2020-10-31 09:55:00 13885.00 13908.36 NaN NaN
2020-10-31 09:56:00 13905.38 13915.81 NaN NaN
2020-10-31 09:57:00 13909.02 13936.00 NaN NaN
2020-10-31 09:58:00 13936.00 13920.78 NaN NaN
2020-10-31 09:59:00 13924.56 13907.85 NaN NaN
1468379 rows × 4 columns
The algorithm that I'm trying to run is this:
PnL = []
for i in range(dfcondensed.shape[0]):
if str(dfcondensed['Buy'].isnull().values[i]) == "False":
for j in range(dfcondensed.shape[0]-i):
if str(dfcondensed['Sell'].isnull().values[i+j]) == "False":
PnL.append( ((dfcondensed["Open"].iloc[i+j+1] - dfcondensed["Open"].iloc[i+1]) / dfcondensed["Open"].iloc[i+1]) * 100 )
break
Basically, to make it clear, what I'm trying to do is assess the Profit/Loss of buying/selling at the points in the Buy/Sell column.
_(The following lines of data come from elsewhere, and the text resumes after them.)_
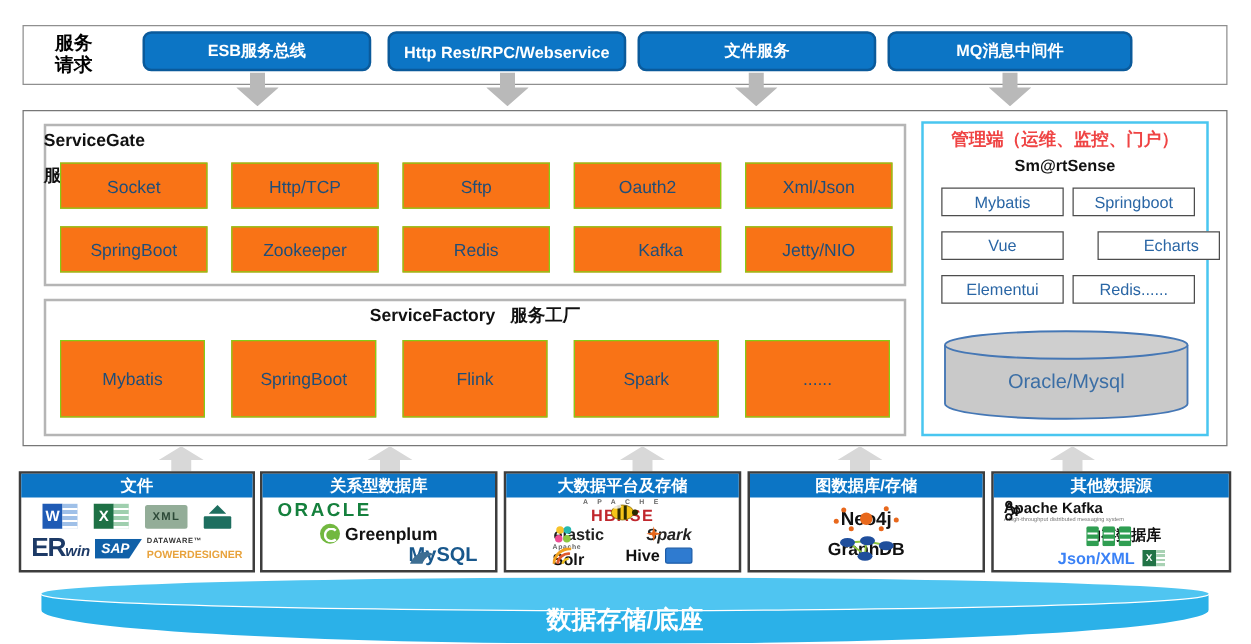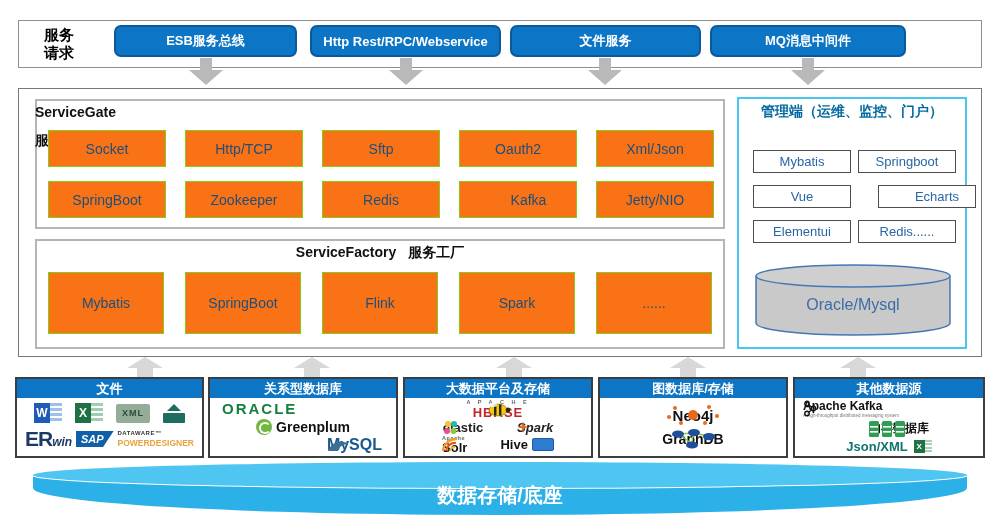"管理端（运维、监控、门户）" .mgmt-title { color: #0369a1 -> #ef4444 }
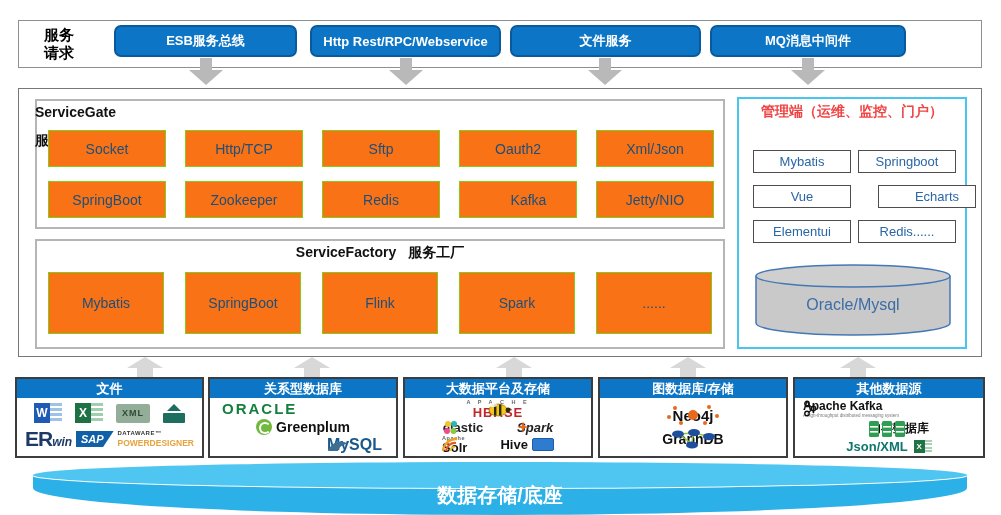"Sm@rtSense" div.mgmt-sub { html: none -> <div>Sm@rtSense</div> }
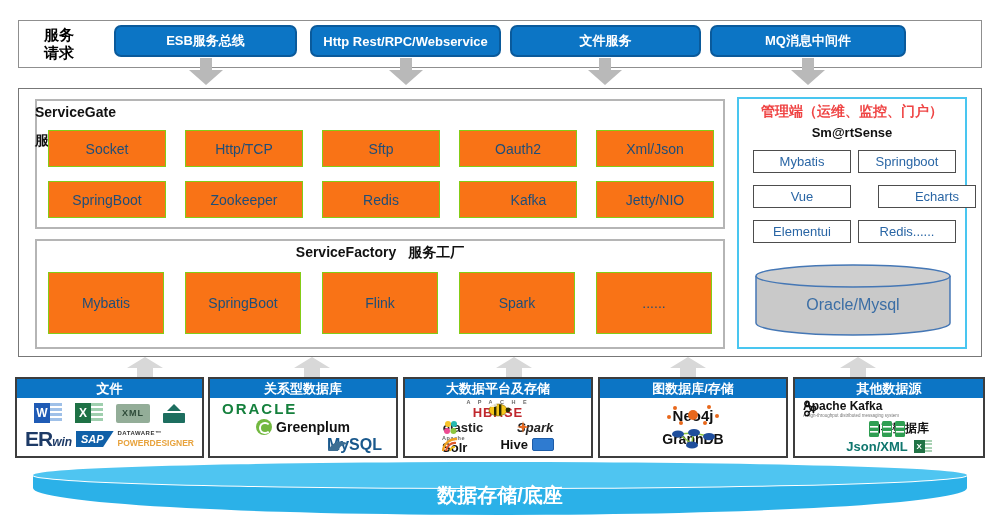"Json/XML" .jsonxml { color: #0f766e -> #3b82f6 }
So in the first row the strategy being tested in the dataframe says buy at 14185.11, which was the open price at 2018-01-15 17:02:00, the algrithm should then look for when the strategy tells it to sell and mark this down, then it should look for the time that it's next told to buy and mark this down, then look for the next sell and mark this down, by the end there was over 7,000 different trades, I want to see the profit per trade so I can do some analysis and improve my strategy.
Using the above code to get a PnL list seems to run for a long time and I gave up waiting for it. How can I speed up the algorithm?